• _EXERCISE OBJECTIVE_
Only the lines from the line containing "shipping: 34.99 -> 74.00" to the end of the entries, both included, belong in your answer, and each must match exactly.

• _DATA PROVIDED_
--- START ---

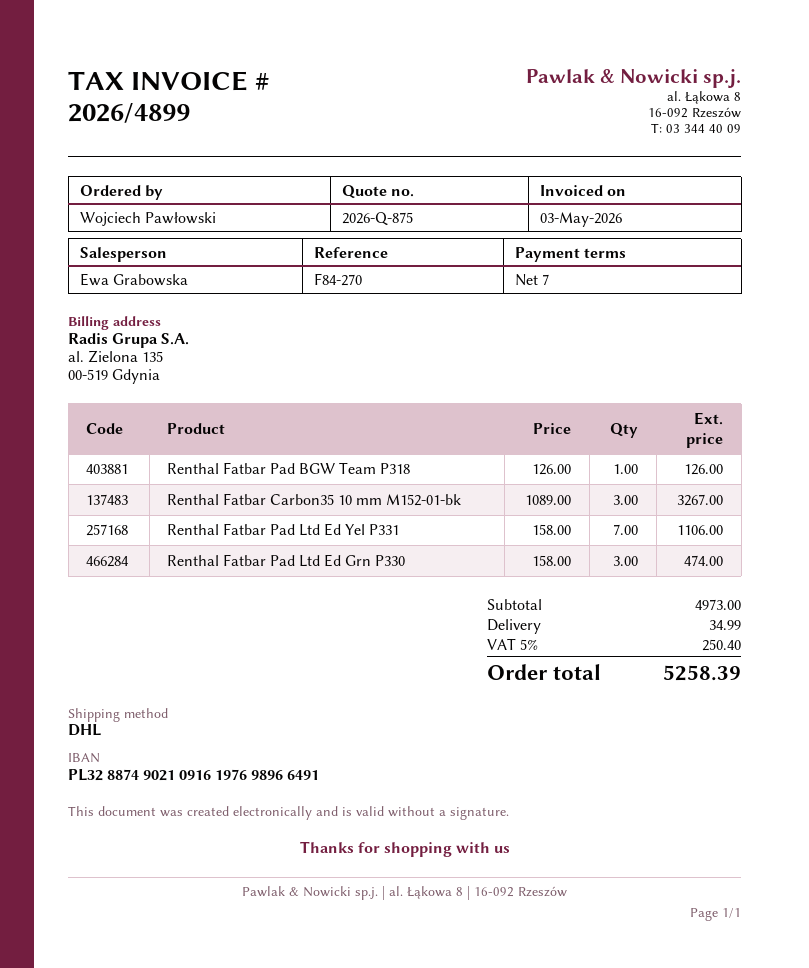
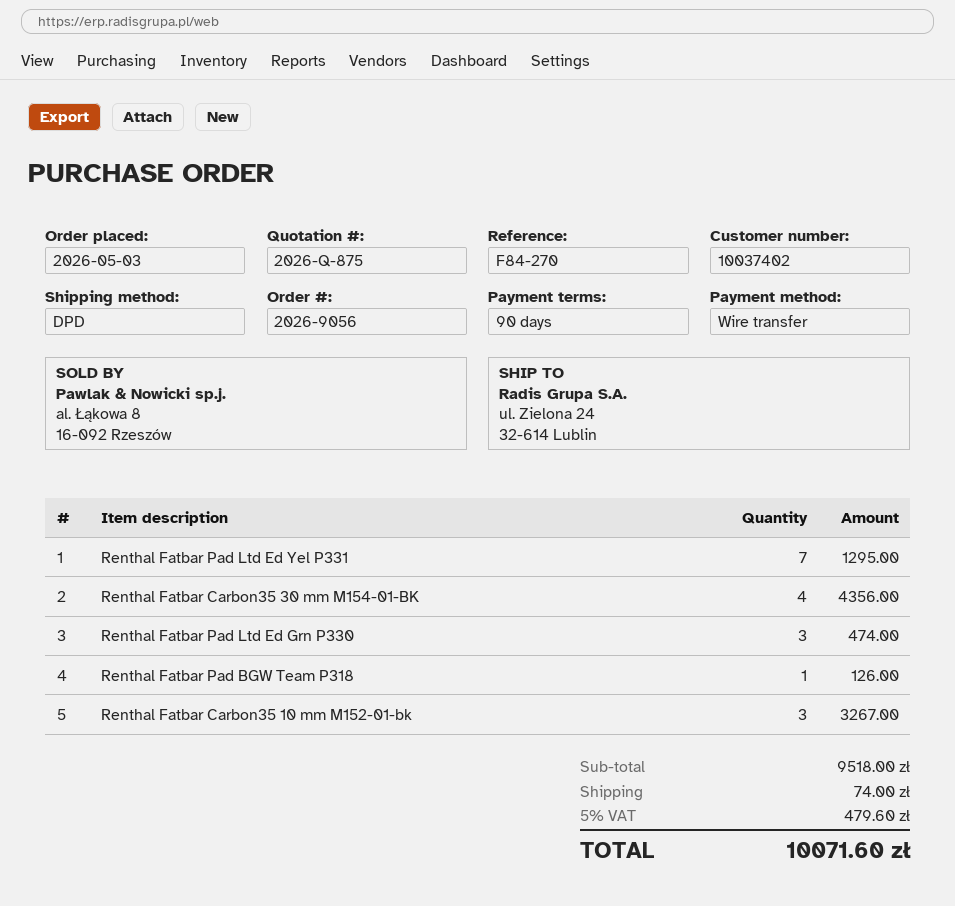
payment terms: 7 days -> 90 days
shipping method: DHL -> DPD
Renthal Fatbar Pad Ltd Ed Yel P331: 7 for 1106.00 -> 7 for 1295.00
Renthal Fatbar Carbon35 30 mm M154-01-BK: none -> 4 for 4356.00
subtotal: 4973.00 -> 9518.00
shipping: 34.99 -> 74.00
tax: 5% = 250.40 -> 5% = 479.60
total: 5258.39 -> 10071.60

--- END ---

• _EXERCISE ANSWER_
shipping: 34.99 -> 74.00
tax: 5% = 250.40 -> 5% = 479.60
total: 5258.39 -> 10071.60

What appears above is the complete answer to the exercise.